◆ Brief: Sort through the data and copy the lines holding the word "none".

Start of Records to use

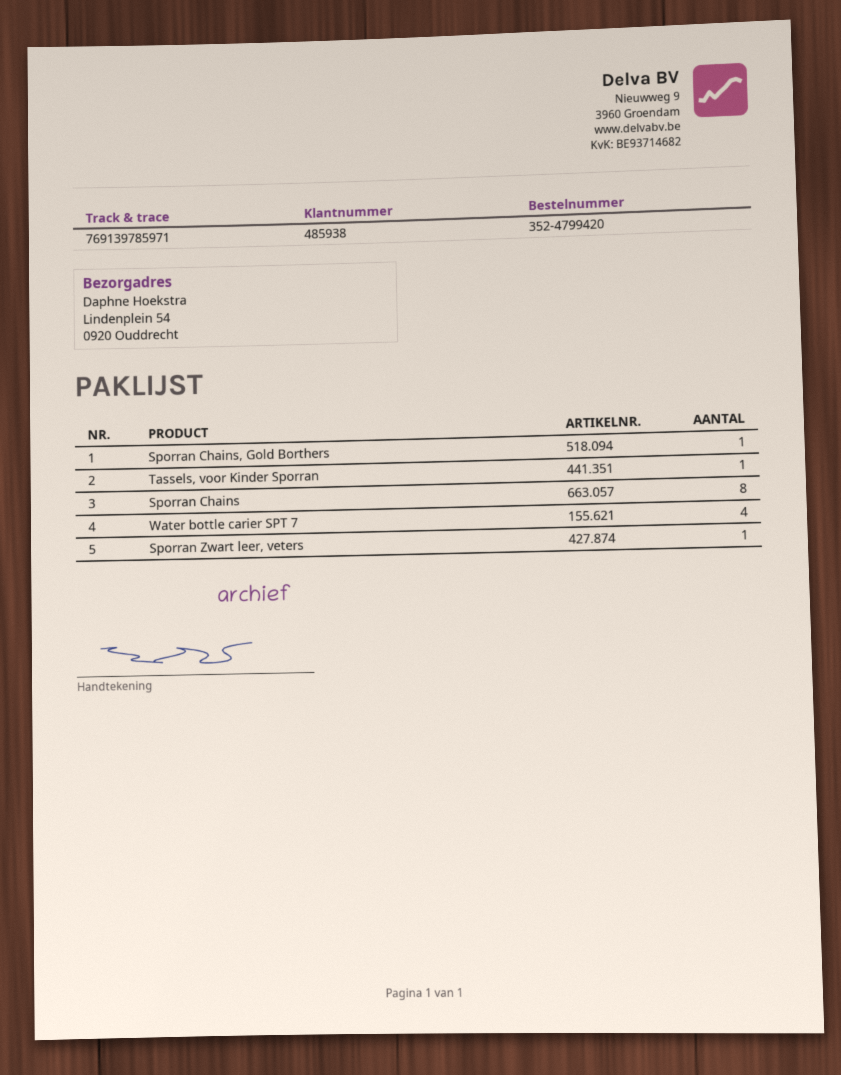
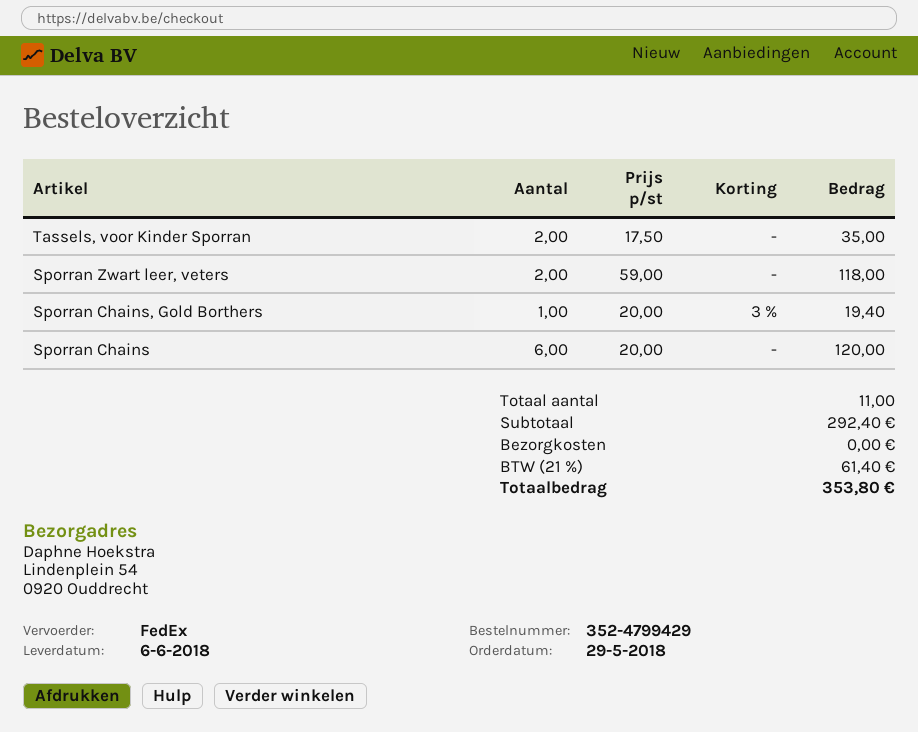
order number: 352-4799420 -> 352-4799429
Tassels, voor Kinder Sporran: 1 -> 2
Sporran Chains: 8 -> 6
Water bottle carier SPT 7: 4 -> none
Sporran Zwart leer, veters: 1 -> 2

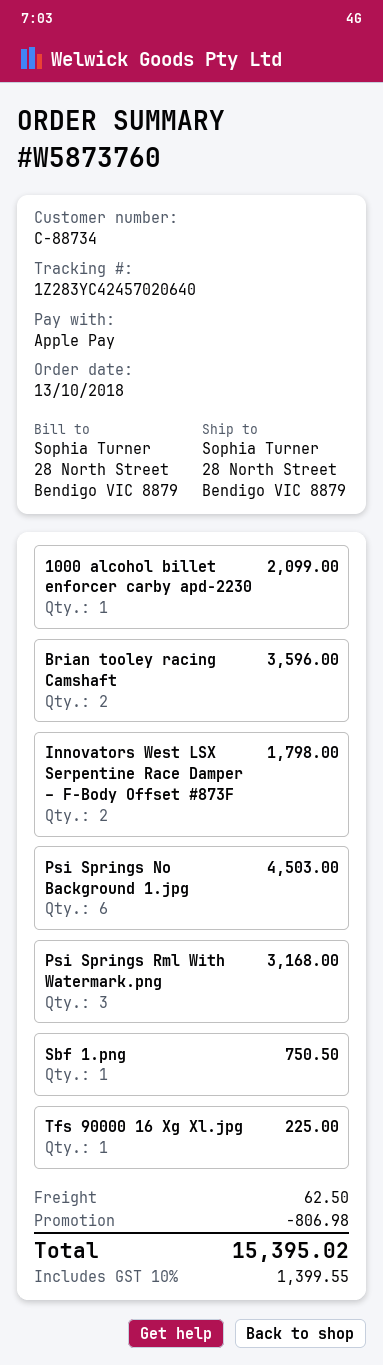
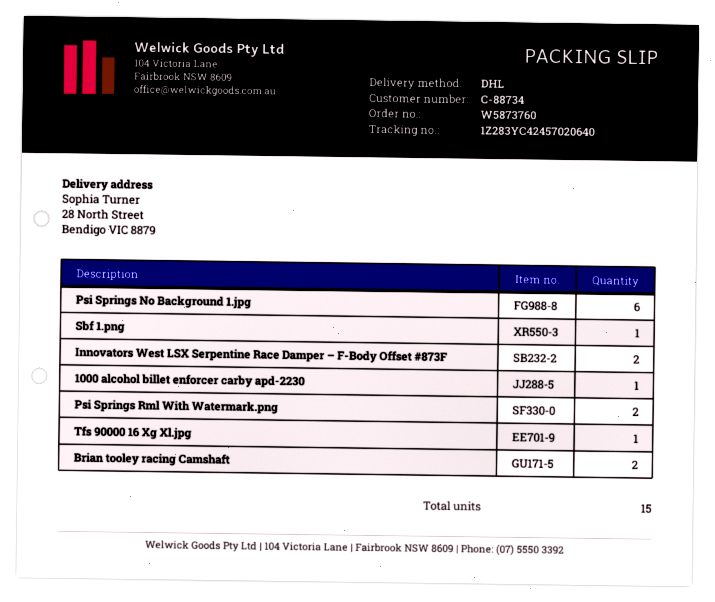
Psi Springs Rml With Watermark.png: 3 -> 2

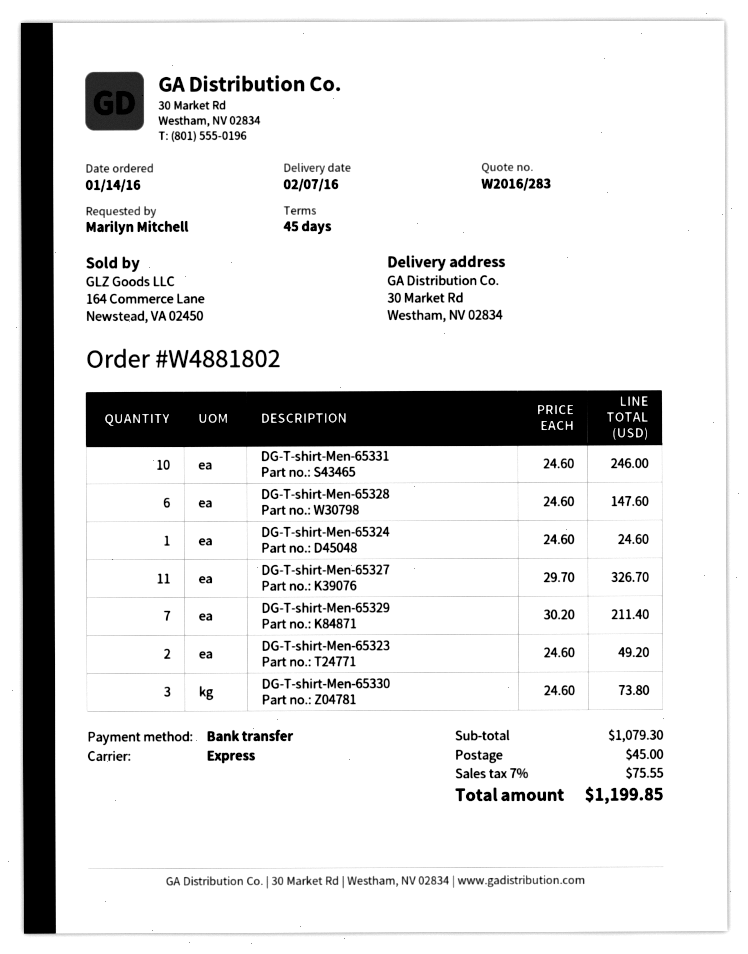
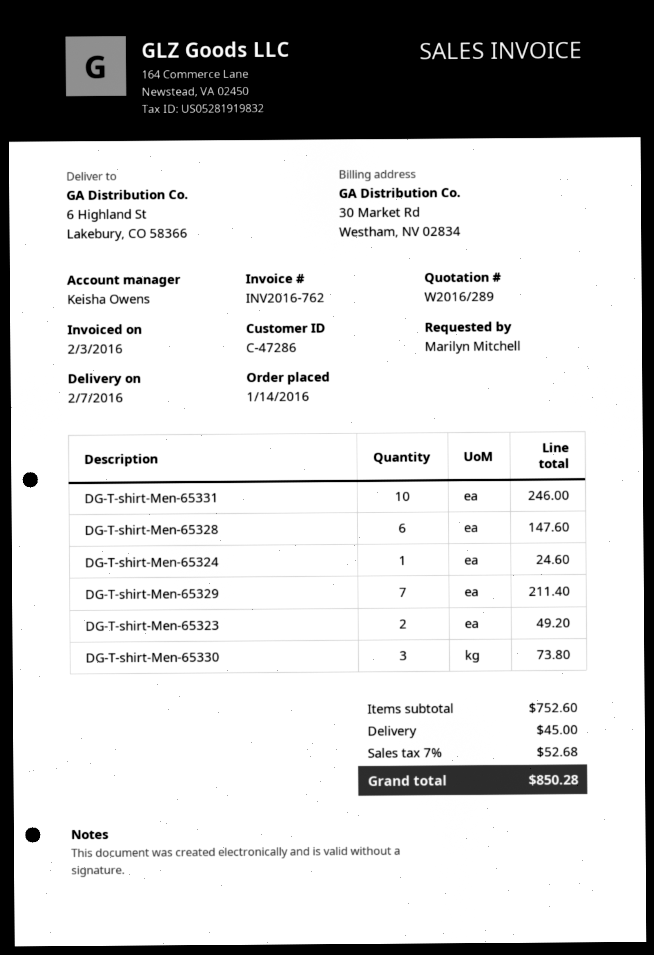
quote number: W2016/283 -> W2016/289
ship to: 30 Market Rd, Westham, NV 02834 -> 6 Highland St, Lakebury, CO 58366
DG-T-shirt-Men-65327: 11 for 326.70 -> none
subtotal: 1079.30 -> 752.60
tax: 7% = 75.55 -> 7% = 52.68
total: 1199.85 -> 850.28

End of Records to use

◆ Solution:
Water bottle carier SPT 7: 4 -> none
DG-T-shirt-Men-65327: 11 for 326.70 -> none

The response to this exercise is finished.